Yesterday I spent an incredible day in Yosemite, guiding a group of photographers from the Sacramento area. When I schedule these trips, I do my best to time them for nice conditions, but of course there’s no guarantee things will work out. Yesterday they worked out. Big time. Not only did we catch Yosemite Valley at its fall color peak (it’s late this year), we found everything blanketed with fresh snow that continued to fall lightly, and intermittently, throughout the day. I have lots of images I can’t wait to get to, but until then I offer this one from a few years ago, chosen because it’s quite similar to the scene with which we wrapped up the day yesterday.
Much like last night, the view on this spring evening was a classic Yosemite clearing storm. I arrived at Tunnel View to find El Capitan and Half Dome, partially obscured by swirling clouds, teasing the audience like exotic fan dancers; a carpet of plush fog twisted along the valley floor. With sunlit clouds and granite above a shaded valley, the light was tricky, but as the sun dropped, so did the contrast and photography became simpler. Eventually the direct sunlight left Half Dome entirely, but patches spotlighted El Capitan right up until sunset. While the clouds never achieved brilliant sunset pinks and reds, they radiated an ethereal gold that intensified over several minutes before fading.

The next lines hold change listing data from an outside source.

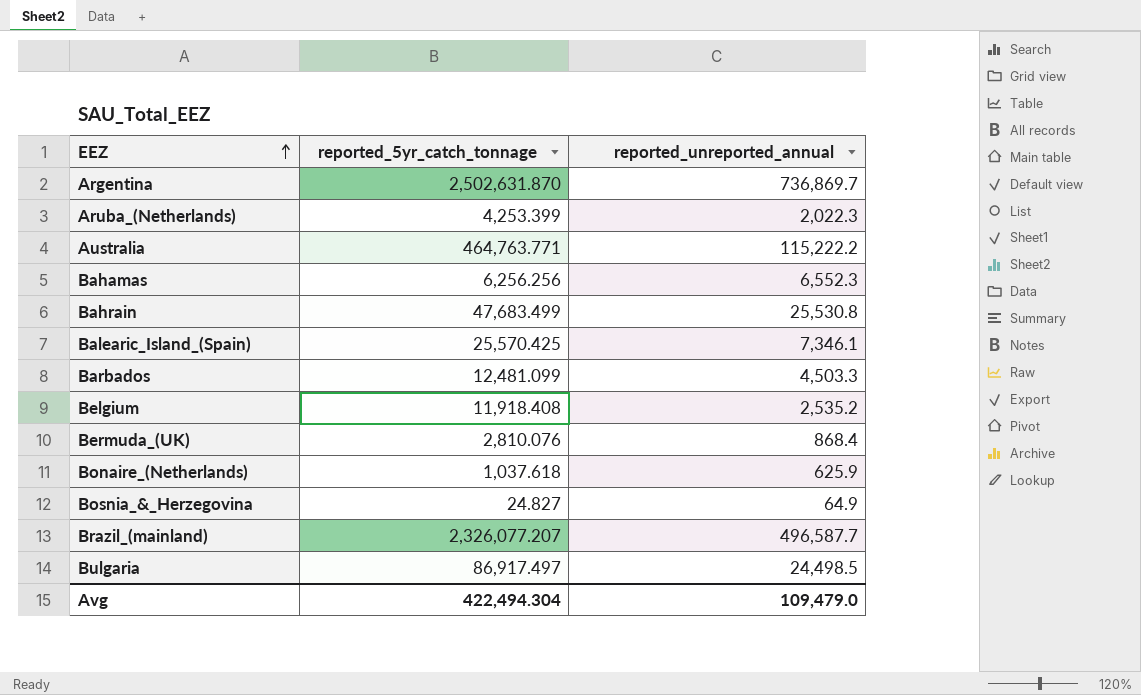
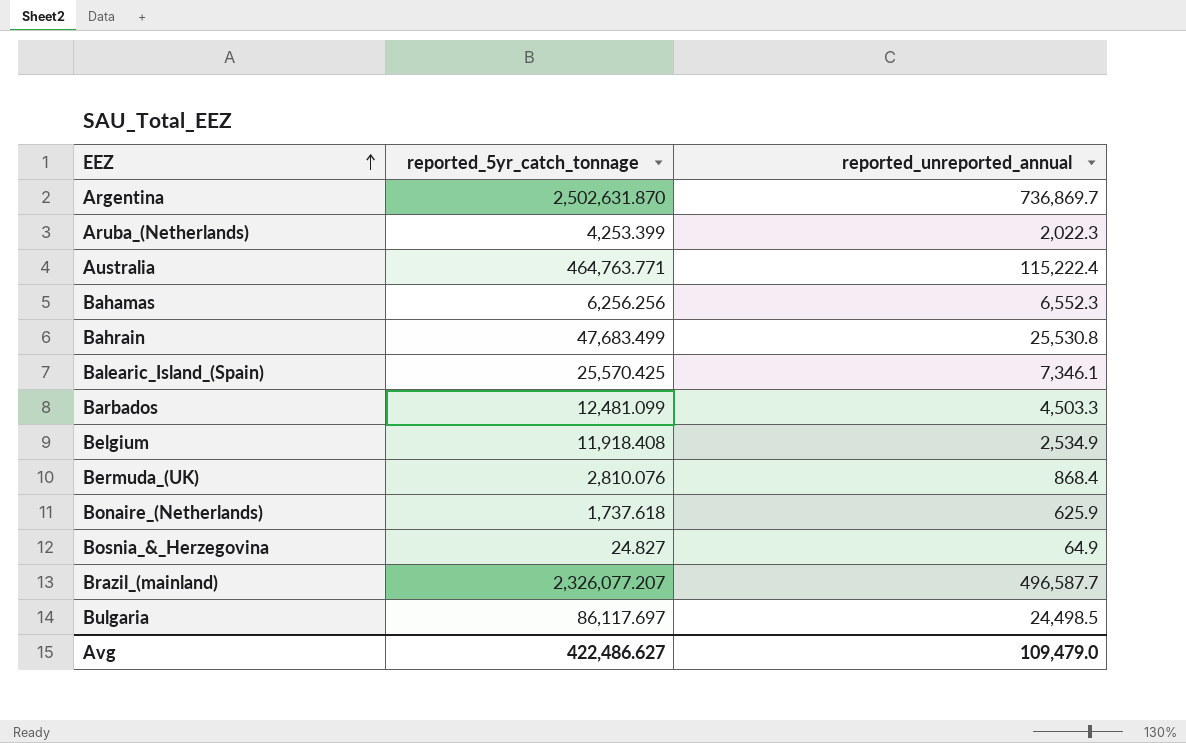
Australia | reported_unreported_annual: 115,222.2 -> 115,222.4
Belgium | reported_unreported_annual: 2,535.2 -> 2,534.9
Bonaire_(Netherlands) | reported_5yr_catch_tonnage: 1,037.618 -> 1,737.618
Bulgaria | reported_5yr_catch_tonnage: 86,917.497 -> 86,117.697
Avg | reported_5yr_catch_tonnage: 422,494.304 -> 422,486.627

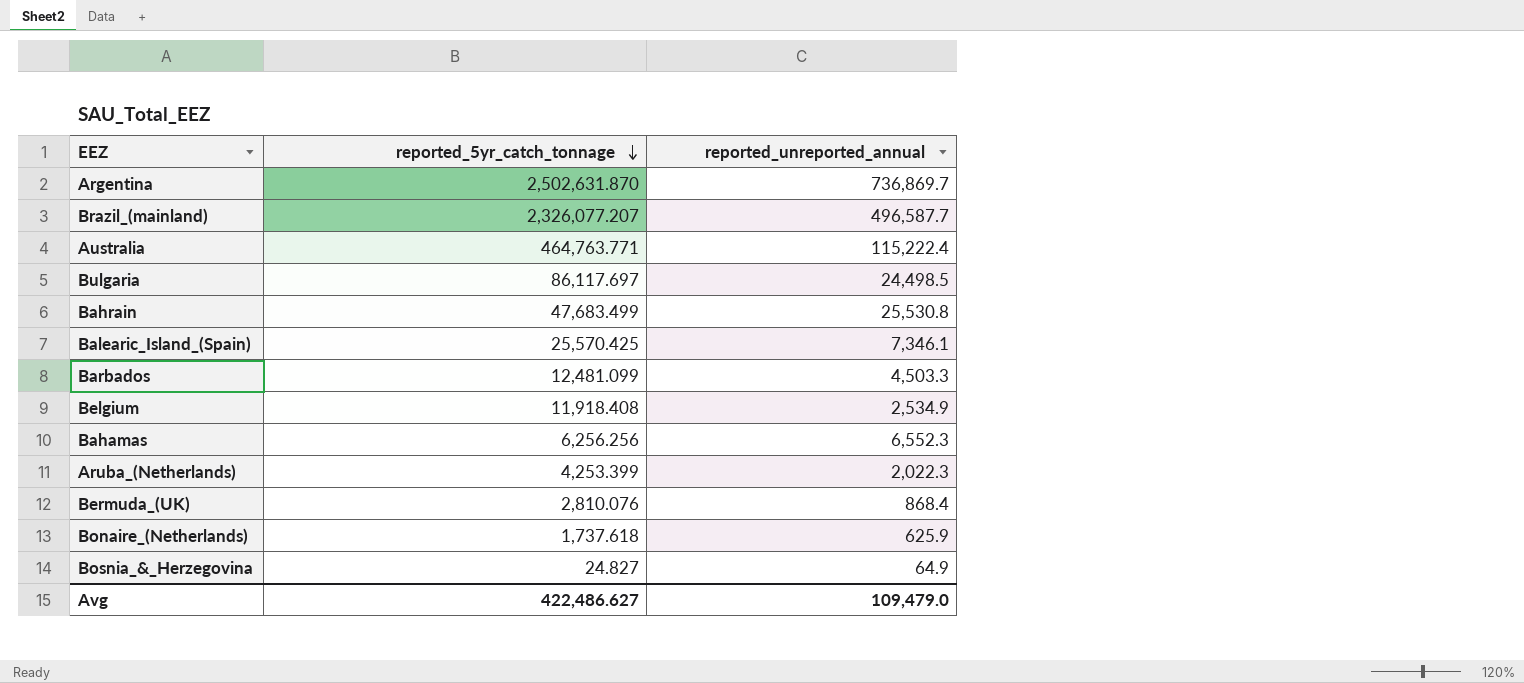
row order: EEZ ascending -> reported_5yr_catch_tonnage descending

When the sunlight left entirely, as if on cue, the fog hugging the valley floor expanded, slowly obscuring the scene like a curtain signaling the show’s end. With the view gone, the crowd packed up and headed to wherever they needed to be; suddenly I was alone. But I’ve photographed Yosemite enough to know that it’s a mistake to try to predict the conditions in five minutes based on the conditions now, so I stayed, hoping for an encore. As quickly as it had closed, the foggy curtain pulled back, unveiling Yosemite Valley once more, this time illuminated by the magnificent pink and blue pastels of a twilight wedge. By now the sky was quite dark, but all the faint, shadowless light that remained needed was a bit of extra exposure to reveal more of the most beautiful view on Earth. (This is a 1.6 second exposure at f7.1 and ISO 200, with my usually present polarizer removed.)
Even though this image adds to the seemingly infinite number of Yosemite Tunnel View pictures in my own portfolio and others, it remains one of my personal favorites. It’s one of the images I think about every time I consider leaving a scene, and it’s what I showed the group last night when some suggested leaving. So we stayed and were among the very few rewarded with memories of Yosemite Valley’s sweet encore for the drive home.